Un tipografo e sua sorella vivono le rispettive vicende romantiche a Teheran, sono gli anni '50. Lui difende una donna povera dai soprusi di una banda di delinquentelli d'alto bordo e finisce per innamorarsene; lei cede alle attenzioni del capo della banda; frattanto un pazzo, evaso dal manicomio in una notte di tempesta e considerato estremamente pericoloso, terrorizza la città.
Storm in Our Town (Toofan Dar Shahr-E Ma, 1958) ci viene presentato nell'ambito della retrospettiva dedicata al cinema iraniano di genere Thriller-Noir, quello a cui la figura del regista Samuel Khachikian (1923-2001) viene più comunemente associata. Se certe riprese neorealiste della Teheran notturna illuminata dai neon, qualche bel Borsalino e fiammifero acceso nel buio ci bastano (in fondo perché no?), allora dobbiamo essere pronti ad ammettere che esiste un Noir in cui tre muli ballano il Twist.
Questo per ricordare che siamo di fronte a un ibrido estremamente personale, impossibile da incasellare con precisione nel sistema dei generi classico; lunghe sezioni del film sono ben più comiche che drammatiche, tante sequenze hanno sapore spiccatamente surreale. L'incipit - cinque minuti dedicati all'evasione del matto e a un omicidio da lui compiuto - è un buon esempio della varietà di spunti formali messa in campo da Khachikian: fotografia espressionista, lampi che squarciano il cielo, primissimi piani di smorfie orribili e gestualità iper-teatrale da horror anni '20. L'"Hitchcock iraniano" ha ben poco a che spartire col Maestro del Brivido, ma se è vero che come lui schizzava storyboard completi anche dell'ultimo dettaglio, quello corrispondente a questa scena dev'essere qualcosa di impressionante in sé; più in generale l'idea che si ricava dal film è quella di un curioso incrocio fra noir (vicoli, lampioni, abitacoli di macchine), fotoromanzo, comicità quasi slapstick e derive da cartoon alla Chuck Jones.
Nei film di Khachikian la critica ha colto sottotesti che vanno dai fantasmi del genocidio del 1915-16 (al quale la famiglia del regista, nato in Iran ma di sangue armeno, scampò per un pelo) alla condizione della donna, fino alla miseria delle classi meno abbienti. Anche questo Storm in Our Town è ben più attento alla realtà sociale del paese di quanto non lascino supporre i toni semiseri del racconto, adorabile nella sua ingenuità profondamente morale; i cattivi sono figli di papà con il vestito buono, il pericoloso psicopatico è in realtà una pasta d'uomo che come il Boo Radley del Buio oltre la Siepe farà fuori in extremis il più cattivo di tutti (salvo poi tornarsene dritto in manicomio!).
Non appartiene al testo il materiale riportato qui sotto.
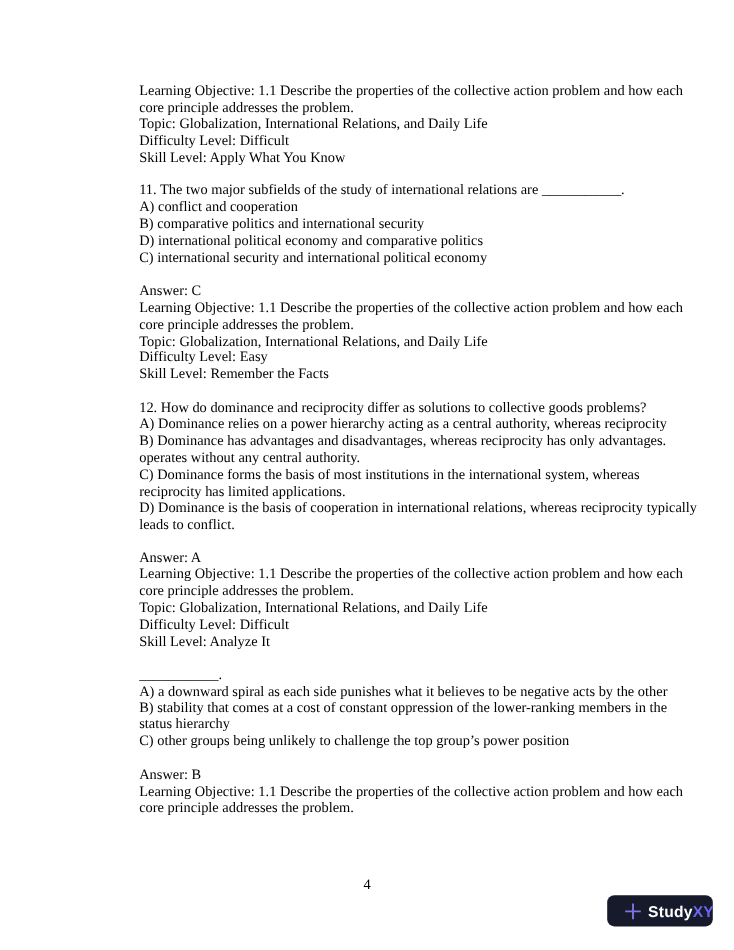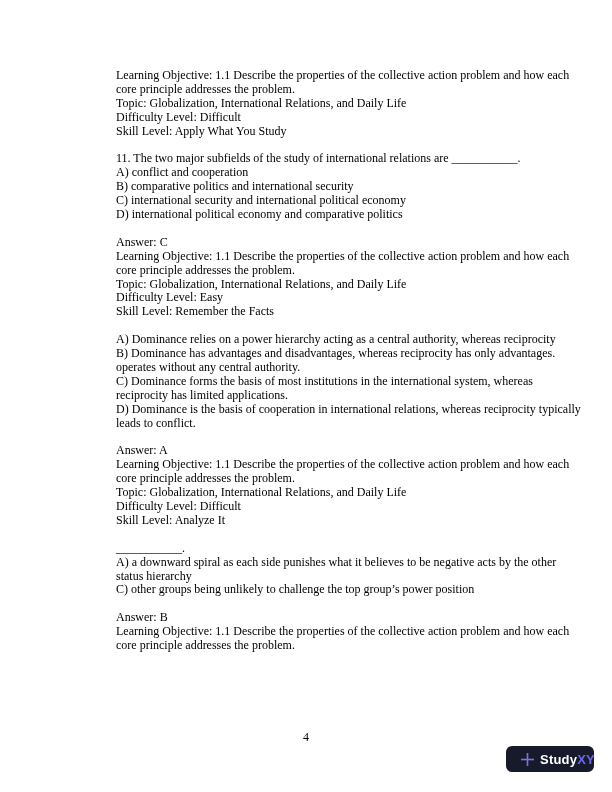"Skill Level: Apply What You" div.line { text: Study -> Know }
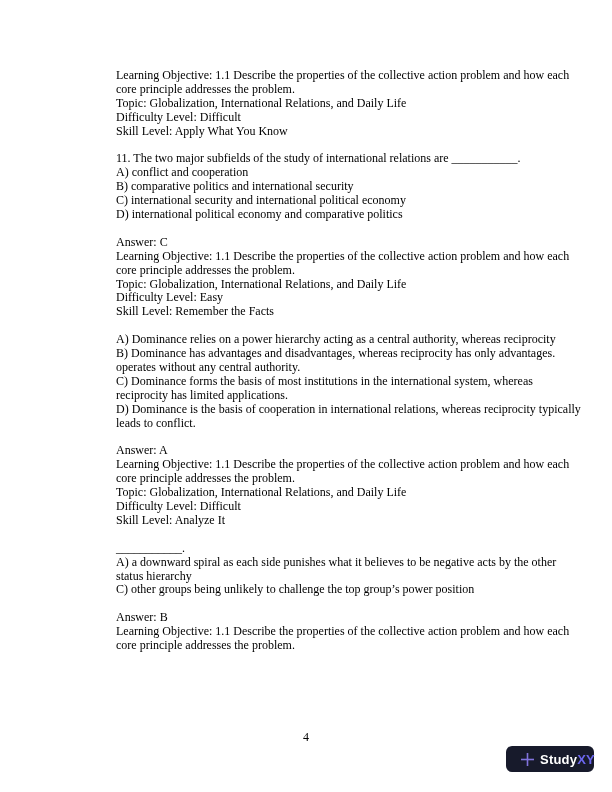"C) international security and" div.line { order: before "D) international political economy and" -> after "D) international political economy and" }
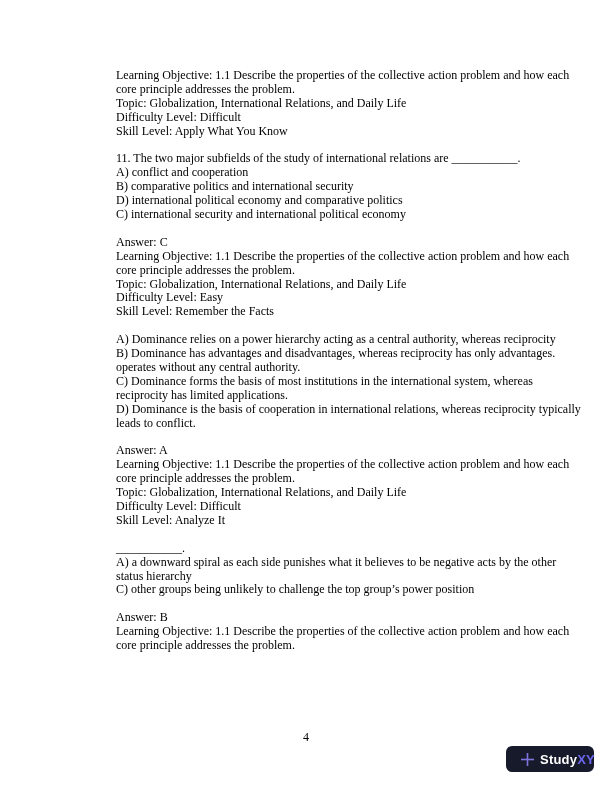"12. How do dominance and" div.line { html: none -> <div>12. How do dominance and reciprocity differ as solutions to collective goods problems?</div> }
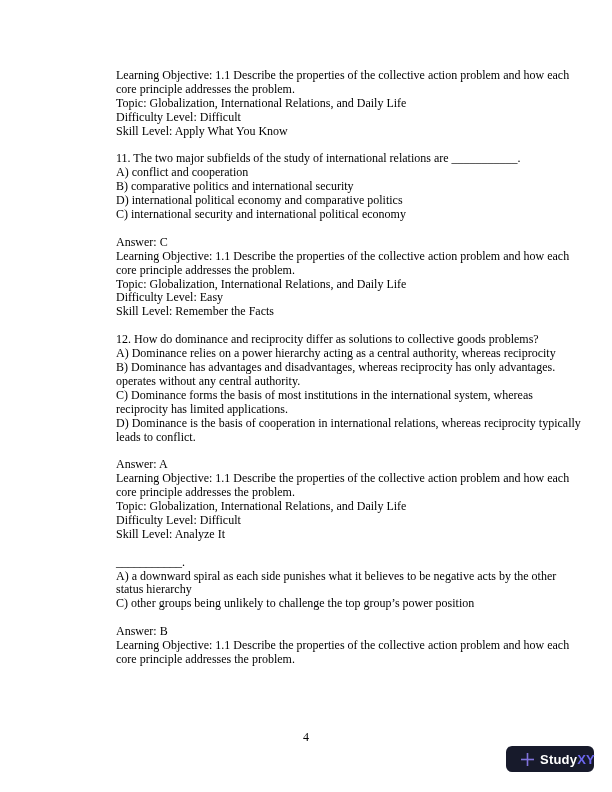"B) stability that comes at" div.line { html: none -> <div>B) stability that comes at a cost of constant oppression of the lower-ranking members in the</div> }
Nel discorso ha la sua parte anche il Cinema, simbolo ambiguo e ingannatore di tutti i sogni e le aspirazioni della gente. "carino quello; somiglia a Clarke Gable" dice un'amica alla sorella del protagonista - che ha le pareti di casa tappezzate di foto di divi americani – al primo incontro con il cattivone; più avanti lui la blandisce con promesse di amore eterno e sogni esauditi, prontamente tradotte da Khachikian in scenette finto-hollywoodiane fra vapori e castelli di cartongesso che Gilliam avrebbe volentieri incluso in Münchausen. Davanti a Storm in Our Town si ride e ci si inquieta, possono anche scoppiare applausi (è successo); alla fine si esce dalla sala piacevolmente spiazzati, con l'impressione di avere assistito a qualcosa di unico.